- _What is required_
Down to the last line, restate the records below word for word, dropping every image.

- _Extracted information_
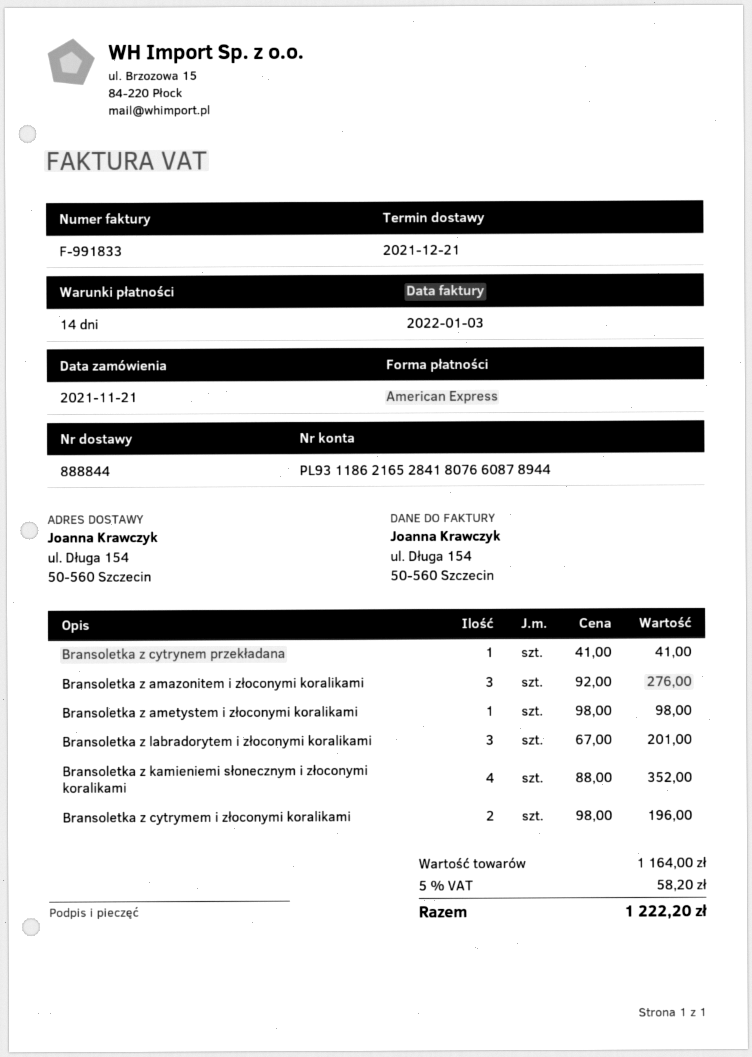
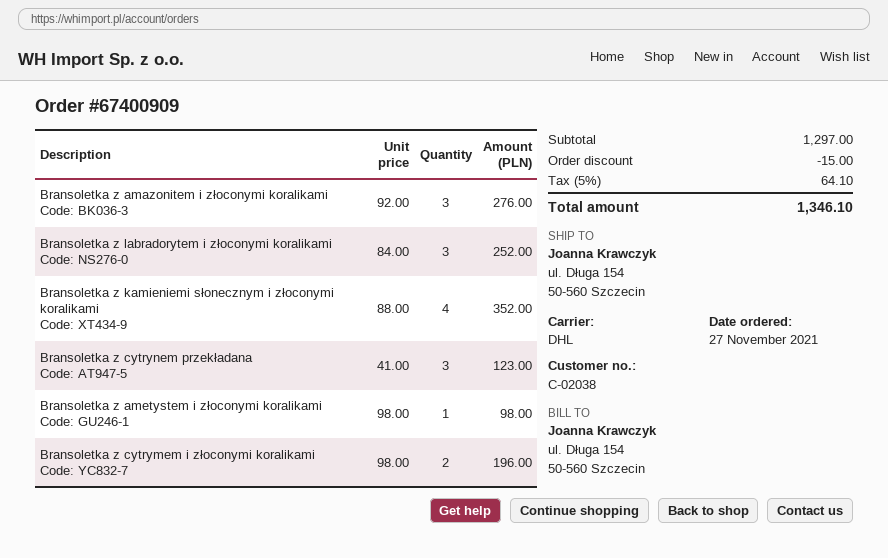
order date: 2021-11-21 -> 2021-11-27
Bransoletka z cytrynem przekładana: 1 x 41.00 = 41.00 -> 3 x 41.00 = 123.00
Bransoletka z labradorytem i złoconymi koralikami: 3 x 67.00 = 201.00 -> 3 x 84.00 = 252.00
subtotal: 1164.00 -> 1297.00
discount: none -> 15.00
tax: 5% = 58.20 -> 5% = 64.10
total: 1222.20 -> 1346.10

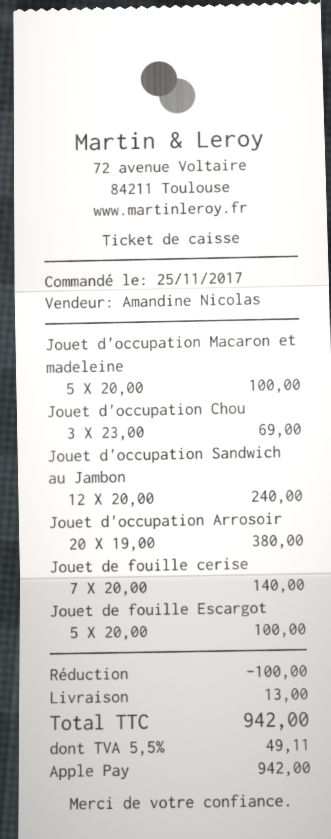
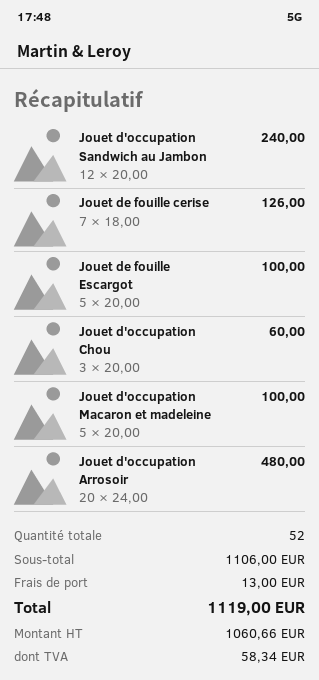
Jouet d'occupation Chou: 3 x 23.00 = 69.00 -> 3 x 20.00 = 60.00
Jouet d'occupation Arrosoir: 20 x 19.00 = 380.00 -> 20 x 24.00 = 480.00
Jouet de fouille cerise: 7 x 20.00 = 140.00 -> 7 x 18.00 = 126.00
discount: 100.00 -> none
tax: 49.11 -> 58.34
total: 942.00 -> 1119.00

- _Answer_
order date: 2021-11-21 -> 2021-11-27
Bransoletka z cytrynem przekładana: 1 x 41.00 = 41.00 -> 3 x 41.00 = 123.00
Bransoletka z labradorytem i złoconymi koralikami: 3 x 67.00 = 201.00 -> 3 x 84.00 = 252.00
subtotal: 1164.00 -> 1297.00
discount: none -> 15.00
tax: 5% = 58.20 -> 5% = 64.10
total: 1222.20 -> 1346.10

Jouet d'occupation Chou: 3 x 23.00 = 69.00 -> 3 x 20.00 = 60.00
Jouet d'occupation Arrosoir: 20 x 19.00 = 380.00 -> 20 x 24.00 = 480.00
Jouet de fouille cerise: 7 x 20.00 = 140.00 -> 7 x 18.00 = 126.00
discount: 100.00 -> none
tax: 49.11 -> 58.34
total: 942.00 -> 1119.00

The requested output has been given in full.